2013 Reports
Metrics, Dollars, and Systems Change: Learning from Washington State’s Student Achievement Initiative to Design Effective Postsecondary Performance Funding Policies
As the nation’s colleges and universities struggle with declining public funding, growing enrollments, and calls for improved completion rates, state lawmakers are once again looking at performance- based funding as a way to generate a better return on public investments in higher education. This renewed interest in performance funding derives from observations that enrollment-based funding has led institutions to focus on maximizing enrollment and thus pay insufficient attention to student outcomes. By tying institutional funding to completion and other desired outcomes, the expectation is that colleges will have added motivation to identify and implement better ways to accomplish those goals.
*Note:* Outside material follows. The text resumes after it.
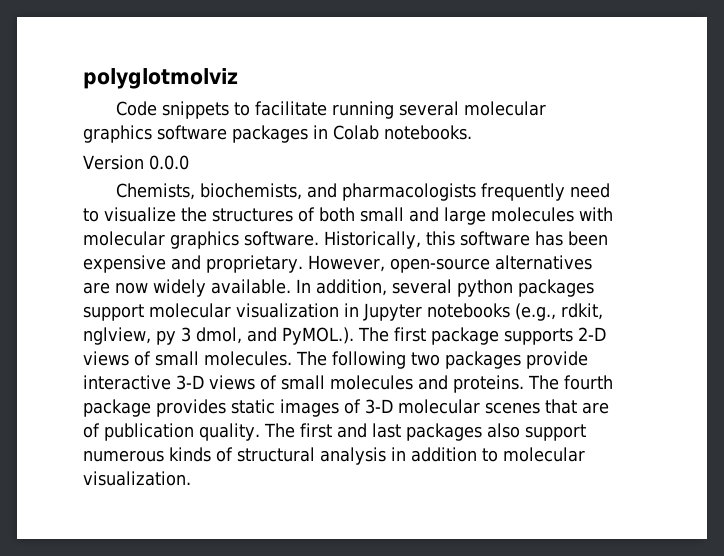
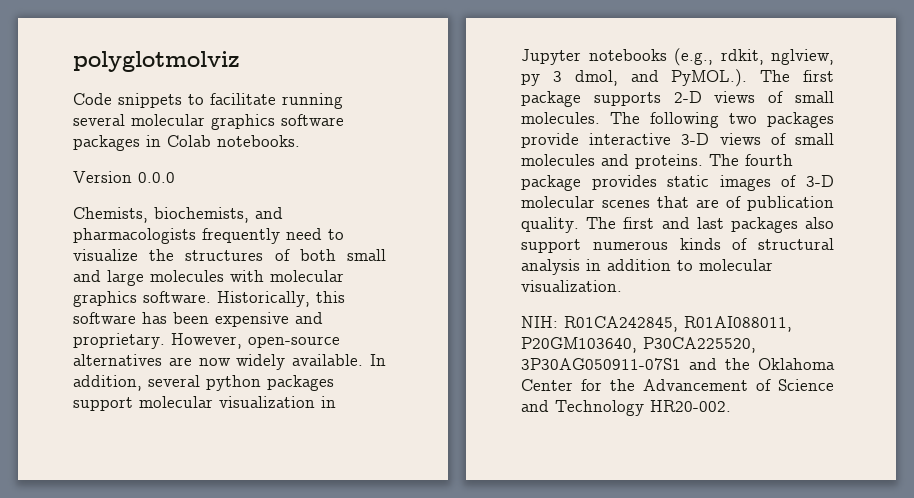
(191, 478) none -> [521,316,792,332] [521,337,756,353] [521,358,835,370] [521,379,834,391] [521,400,731,416] // NIH: R01CA242845, R01AI088011, P20GM103640, P30CA225520, 3P30AG050911-07S1 and the Oklahoma Center for the Advancement of Science and Technology HR20-002.

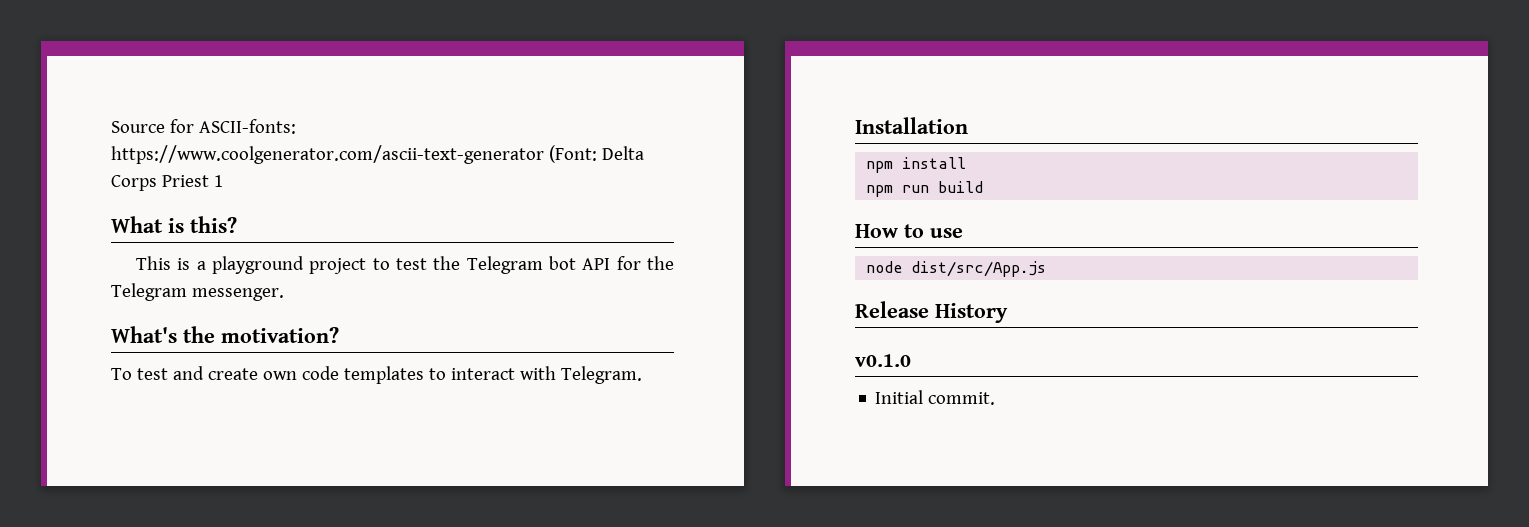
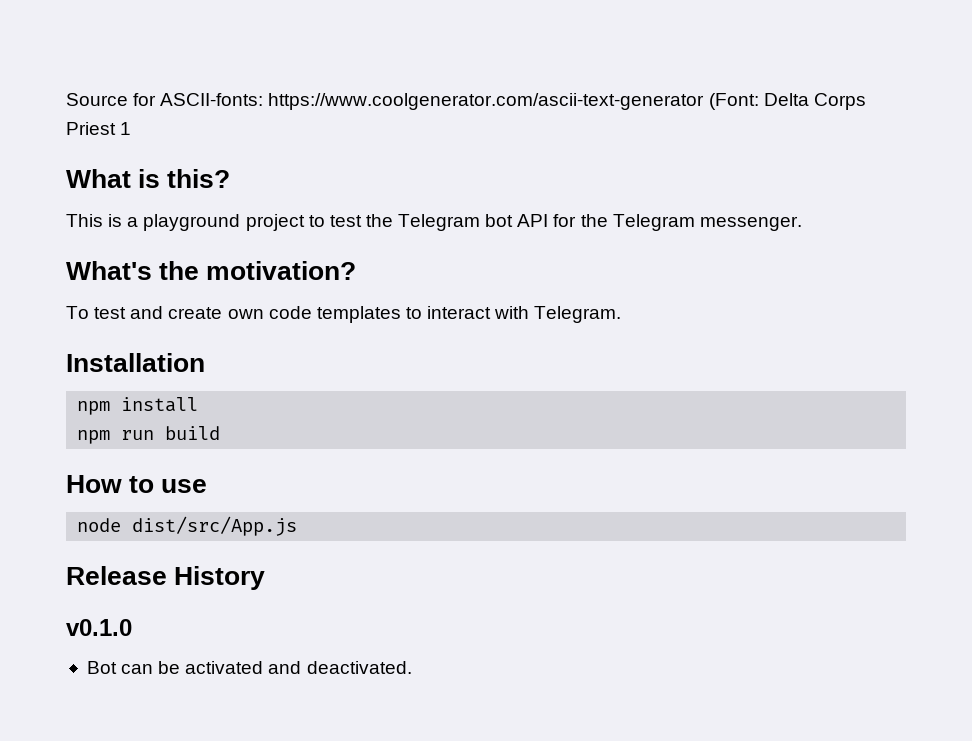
[875,390,996,405] Initial commit. -> [86,661,412,674] Bot can be activated and deactivated.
Earlier models of performance-based funding encountered much resistance from educators and were often short-lived. Designed mostly to reward degree completion, often with arbitrary targets and few dollars, they were rightly criticized for imposing standards and metrics on institutions that did not accurately capture their missions and complexities. Particularly for community colleges, which aim to provide “open access” to higher education, completion rates provide an incomplete measure of their effectiveness in achieving their mission. Thus, with performance-based funding, colleges could in effect be penalized for opening their doors to disadvantaged students, who are more expensive to serve and less likely to complete a program than students with more privileged backgrounds.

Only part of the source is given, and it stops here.